Global Stock Selloff

The New York Times reports U.S. Stocks Dive After Rout Overseas

Stock futures, essentially what investors are betting will happen after the bell, fell so sharply that their trading had to be halted on Friday morning. The size of the declines had reached a set limit, with futures on the Dow Jones industrial average down by 550 points.

The actual declines after 9:30, while large, did not indicate an uncontrolled selling frenzy. After 10 a.m., the Dow had fallen less than 400 points. The Standard & Poor’s 500-stock index was off 4.8 percent and the Nasdaq fell about 4.6 percent.

Dismal corporate earnings and poor economic data around the world were the immediate causes for the sell-off, which sent major exchanges in Tokyo, London and Berlin down by more than 8 percent. In Japan, the Nikkei 225 index plunged 9.6 percent, hitting its lowest level since April 2003.

“There’s a lot of panic out there today,” Scott Fullman, a strategist at WJB Capital Group in New York, told The Associated Press. “People have been saying that we’re in a recession. This is the realization.”

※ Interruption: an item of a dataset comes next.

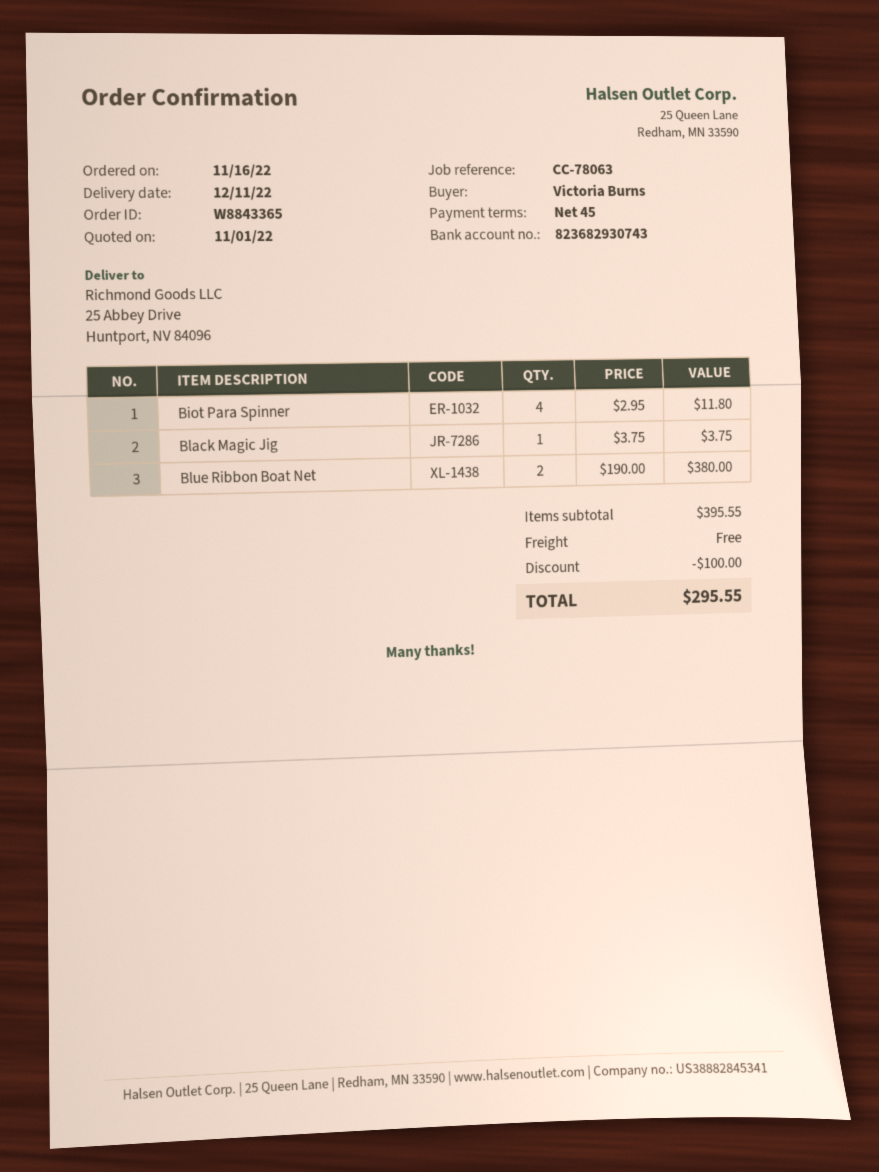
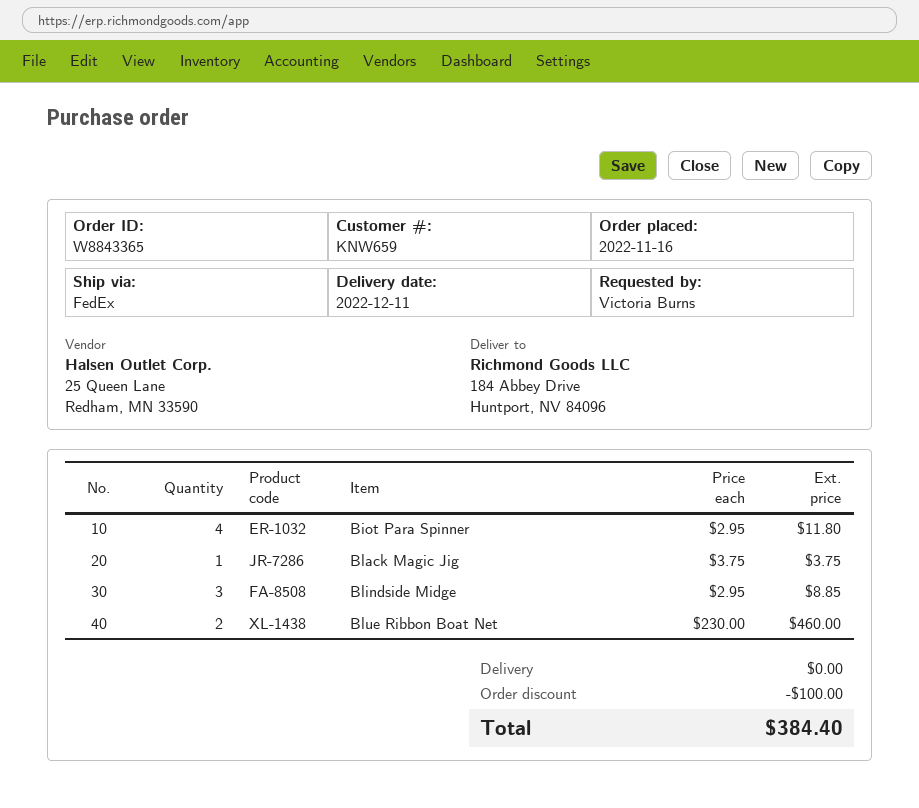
ship to: 25 Abbey Drive, Huntport, NV 84096 -> 184 Abbey Drive, Huntport, NV 84096
Blue Ribbon Boat Net: 2 x 190.00 = 380.00 -> 2 x 230.00 = 460.00
Blindside Midge: none -> 3 x 2.95 = 8.85
total: 295.55 -> 384.40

…Adding to the pressure on markets, large hedge funds and other institutional investors have been withdrawing their money en masse to try to reduce risk and raise cash as stocks have declined — moves that have only intensified the selling.

By early afternoon trading, the FTSE 100 in London had slipped by 8 percent, the CAC 40 in Paris was down 9 percent and in Frankfurt the DAX lost 9.3 percent.

MarketWatch adds S&P 500 futures contract triggers circuit breaker

LONDON (MarketWatch) -- The Chicago Mercantile Exchange's circuit-breaker rules went into effect Friday as plunging S&P 500 and Nasdaq 100 futures contracts reached pre-specified limits.

The CME limits the S&P 500 futures to a drop of a 60 points and the Nasdaq 100 futures to a drop of 85 points during electronic action.

They can still be traded electronically, only they can't trade below those levels. Those contracts can fall more once the pits open at 9:30 a.m. Eastern. See external link on CME rules.

The declines came after wave of selling swamped equities markets in Asia and Europe. See Indications for more.

Meanwhile, the contract on the Dow Jones Industrial Average was just a fraction above its 550-point downside limit.

The New York Stock Exchange has similar rules for stocks.

The so-called circuit-breaker rules first went into effect following the 1987 market crash.

The rules call for trading halts of differing lengths in the event of declines of 10%, 20% and 30% in the Dow Jones Industrial Average, based on the average closing value of the blue-chip benchmark over the month immediately prior to the start of the current quarter.

A 1,100 point in the Dow before 2 p.m. halts trading for an hour; between 2 p.m. and 2:30 p.m., it would be 30 minutes; and it won't have an effect after that unless a "Level 2" halt of 2,200 points is reached.

The 2,200-point drop would trigger up to a two-hour halt, while a 3,350-point drop would halt trading for the rest of the day.